# Wet cow elk



## Iron Bear (Nov 19, 2008)

Never shot one. Don't want to. 

Tips, stories, thoughts, things to watch out for?


----------



## tallbuck (Apr 30, 2009)

My experience is the calf will be very close to the cow and will pay close attention to her. Just my .02


----------



## trclements (Jan 17, 2012)

They taste delicious. That is all...


----------



## 12many (Apr 14, 2008)

A buddy shot the cow and the calf really never left the area a quick call on the radio and 2 tags filled. 
I personally would take the calf over the cow they are delicious like trclements said.


----------



## 30-06-hunter (Sep 22, 2013)

Take the calf and leave the cow, some of us have done it and will again.


----------



## Packout (Nov 20, 2007)

Just my limited experience. It is hard to know if a mature cow is "wet". Most elk herds have a 50-60 to 100/ calves to cow rate. So you have a 50-50 chance of shooting a lactating cow. Except for the archery hunt, by the time the hunt's roll around many calves do not stay close to the cow.

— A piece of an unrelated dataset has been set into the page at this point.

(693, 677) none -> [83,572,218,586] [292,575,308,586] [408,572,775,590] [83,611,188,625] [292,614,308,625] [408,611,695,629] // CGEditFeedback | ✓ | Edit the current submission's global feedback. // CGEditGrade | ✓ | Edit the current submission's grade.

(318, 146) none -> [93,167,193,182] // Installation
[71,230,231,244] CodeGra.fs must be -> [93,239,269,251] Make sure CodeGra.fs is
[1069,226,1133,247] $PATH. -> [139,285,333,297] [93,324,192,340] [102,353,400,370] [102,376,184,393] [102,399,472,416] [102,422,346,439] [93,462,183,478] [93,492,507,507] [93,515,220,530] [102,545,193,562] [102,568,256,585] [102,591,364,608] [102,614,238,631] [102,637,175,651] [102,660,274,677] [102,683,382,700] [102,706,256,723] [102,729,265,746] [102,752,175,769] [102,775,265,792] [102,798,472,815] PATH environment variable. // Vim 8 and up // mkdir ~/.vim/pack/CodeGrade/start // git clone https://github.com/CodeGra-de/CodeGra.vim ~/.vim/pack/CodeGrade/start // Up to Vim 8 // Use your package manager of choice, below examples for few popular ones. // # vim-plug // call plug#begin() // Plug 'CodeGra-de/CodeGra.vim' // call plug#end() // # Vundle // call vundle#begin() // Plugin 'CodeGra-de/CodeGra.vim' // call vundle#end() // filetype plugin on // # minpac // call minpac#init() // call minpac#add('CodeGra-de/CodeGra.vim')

An oddity about elk is they can nurse their calves to yearlings. I have seen year and a half old elk nurse-- both spikes and yearling "heifers". I shot a spike a while back that still had the milk on its muzzle and the cow hung around at 30-60 yards walking back and forth as we dressed the spike. 

If you don't want to shoot a wet cow then you need to shoot a yearling or a calf. I encourage my sons to shoot calves or small yearlings. Works great and is much better table fare.


----------



## Nambaster (Nov 15, 2007)

My dad shot cow elk in November with lactating nipples. Like any Focker would those things could be milked. When we gutted that elk cutting through her udders secreted milk which brought a long a little displeasure and guilt. I have also taken a cow moose with a yearling bull moose that was still nursing. 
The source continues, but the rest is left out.